-- DATASET follows --
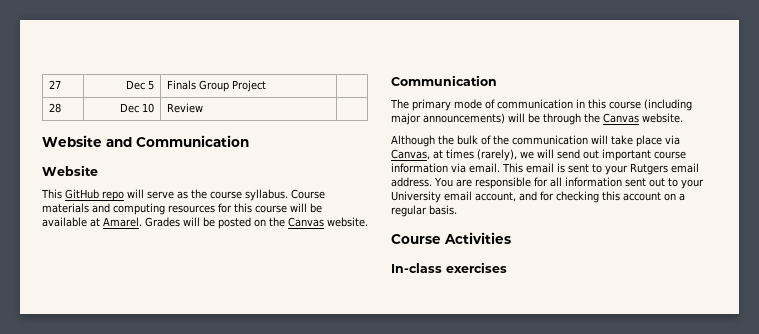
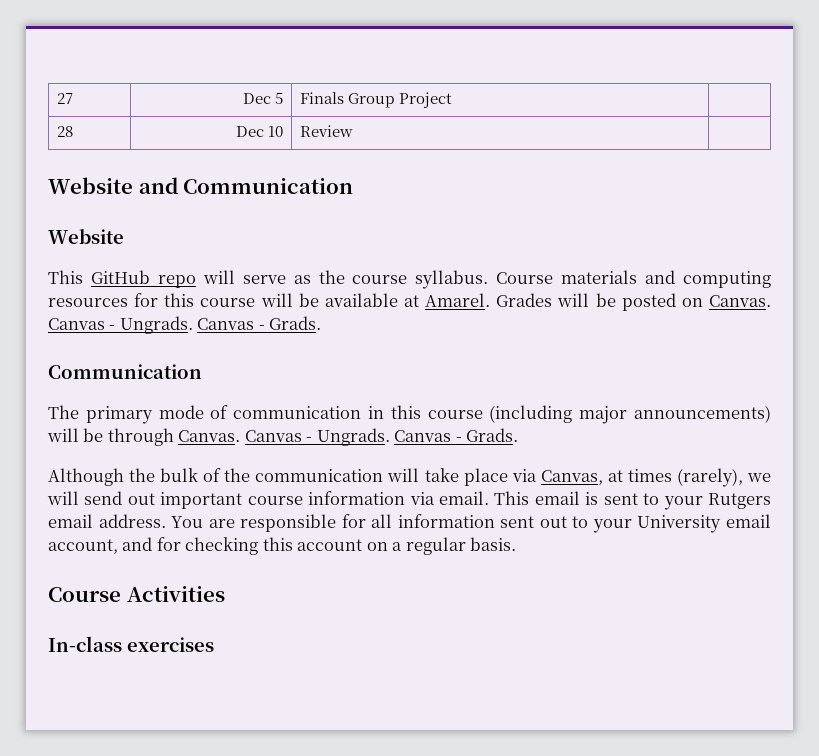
[269,217,368,227] the Canvas website. -> [709,295,771,307] [48,316,322,334] Canvas. Canvas - Ungrads. Canvas - Grads.
[584,113,683,123] the Canvas website. -> [178,428,519,446] Canvas. Canvas - Ungrads. Canvas - Grads.

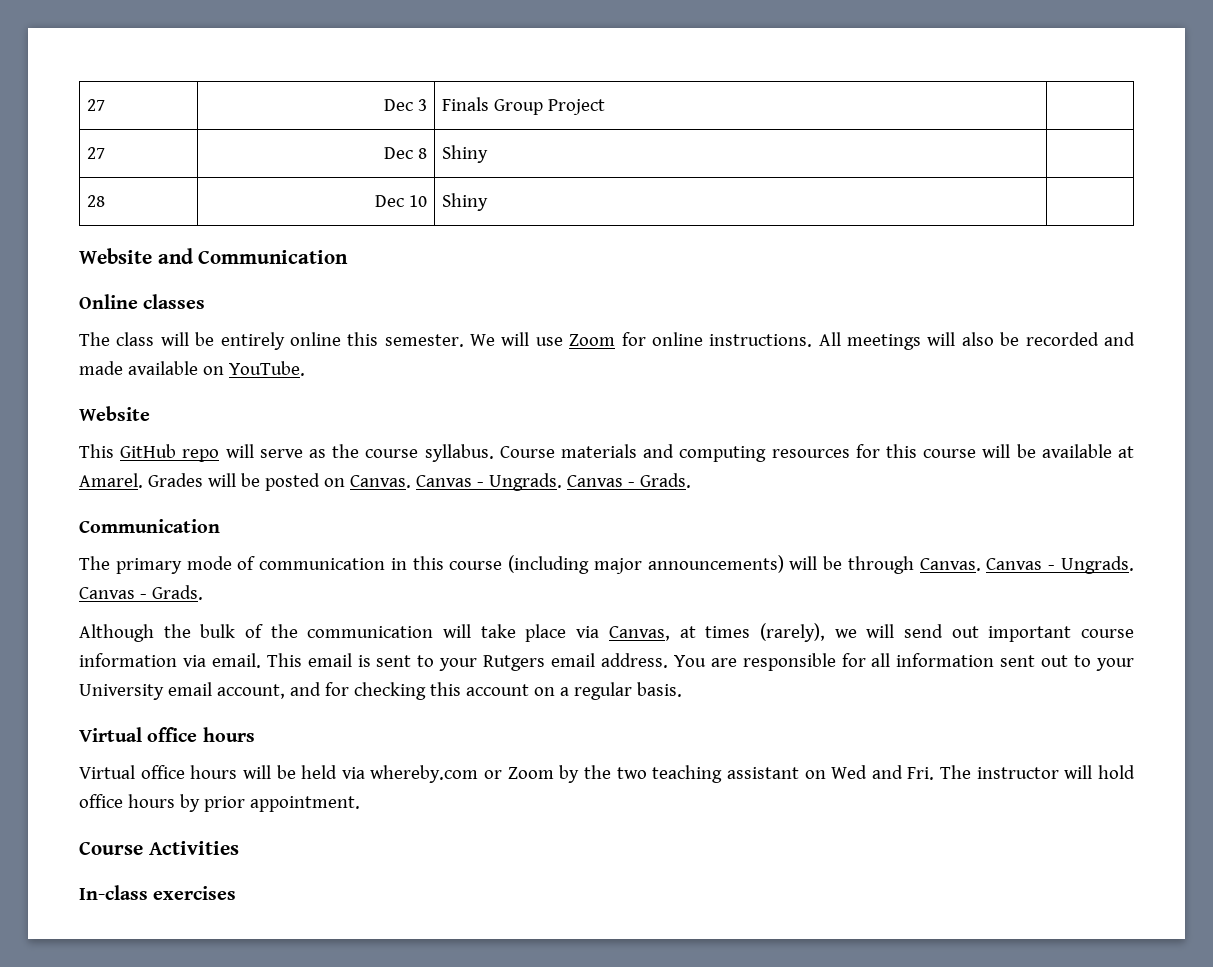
[56,93,73,104] [243,92,284,104] 27 | Dec 5 -> [87,99,106,111] [383,99,427,111] 27 | Dec 3
(452, 100) none -> [87,147,106,159] [383,147,427,159] [442,145,489,163] // 27 | Dec 8 | Shiny |
[299,125,353,137] Review -> [442,193,489,211] Shiny
(354, 186) none -> [79,294,206,309] [79,332,1136,350] [79,361,305,376] // Online classes // The class will be entirely online this semester. We will use Zoom for online instructions. All meetings will also be recorded and made available on YouTube.
(517, 544) none -> [79,727,255,742] [79,765,1135,783] [79,794,360,812] // Virtual office hours // Virtual office hours will be held via whereby.com or Zoom by the two teaching assistant on Wed and Fri. The instructor will hold office hours by prior appointment.

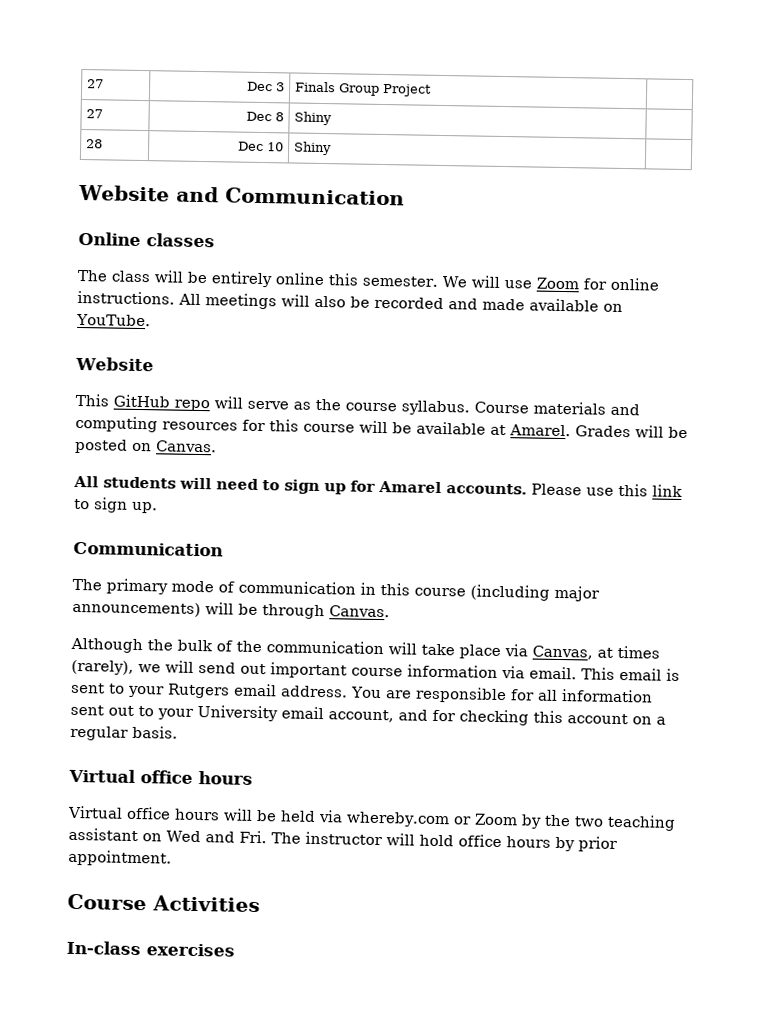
[415,473,691,491] Canvas - Ungrads. Canvas - Grads. -> [73,475,683,498] [74,497,158,514] // All students will need to sign up for Amarel accounts. Please use this link to sign up.
[986,556,1134,574] [79,585,203,600] Canvas - Ungrads. Canvas - Grads. -> (390, 611) none

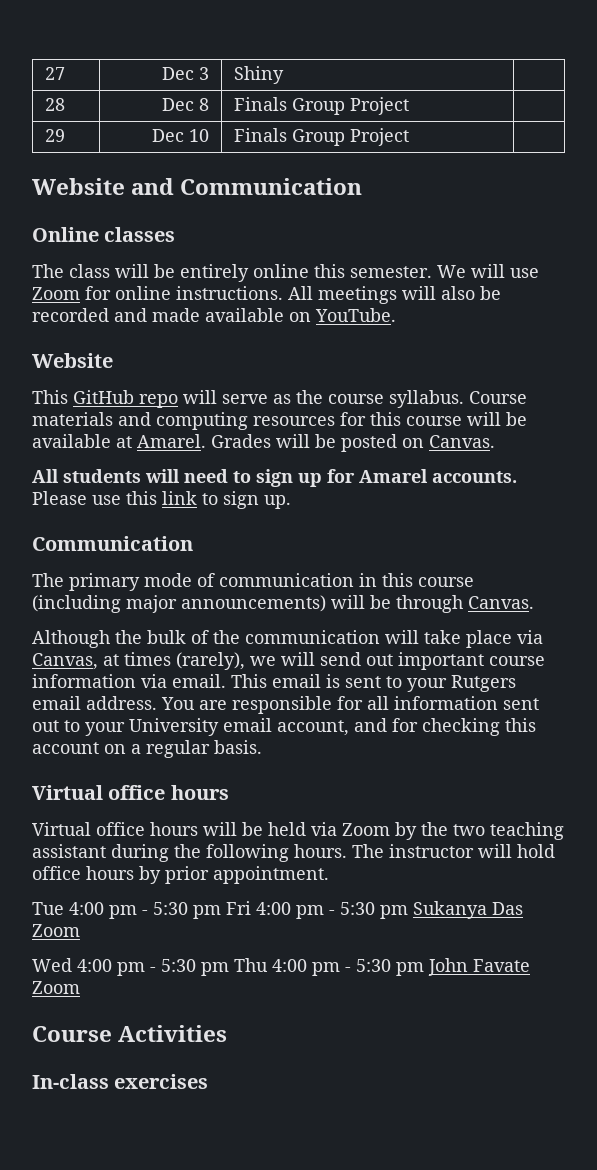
[294,81,432,97] [85,109,103,119] [246,111,285,122] [293,111,332,126] [85,139,103,149] Finals Group Project | // 27 | Dec 8 | Shiny | // 28 -> [234,66,285,84] [45,98,66,111] [161,98,209,111] [234,97,410,115] [45,129,66,142] Shiny | // 28 | Dec 8 | Finals Group Project | // 29
[292,141,332,156] Shiny -> [234,128,410,146] Finals Group Project
[346,811,472,828] whereby.com or -> (337, 829) none
[142,830,267,844] on Wed and Fri. -> [111,844,347,862] during the following hours.
(172, 858) none -> [32,901,523,919] [32,924,80,937] [32,958,530,976] [32,981,80,994] // Tue 4:00 pm - 5:30 pm Fri 4:00 pm - 5:30 pm Sukanya Das Zoom // Wed 4:00 pm - 5:30 pm Thu 4:00 pm - 5:30 pm John Favate Zoom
-- DATASET concluded --
All that is wanted is the lines above between the one containing "[986,556,1134,574] [79,585,203,600] Canvas" and the one containing "[292,141,332,156] Shiny ->", inclusive, restated word for word, with pictures omitted.

__SOLUTION BELOW__.
[986,556,1134,574] [79,585,203,600] Canvas - Ungrads. Canvas - Grads. -> (390, 611) none

[294,81,432,97] [85,109,103,119] [246,111,285,122] [293,111,332,126] [85,139,103,149] Finals Group Project | // 27 | Dec 8 | Shiny | // 28 -> [234,66,285,84] [45,98,66,111] [161,98,209,111] [234,97,410,115] [45,129,66,142] Shiny | // 28 | Dec 8 | Finals Group Project | // 29
[292,141,332,156] Shiny -> [234,128,410,146] Finals Group Project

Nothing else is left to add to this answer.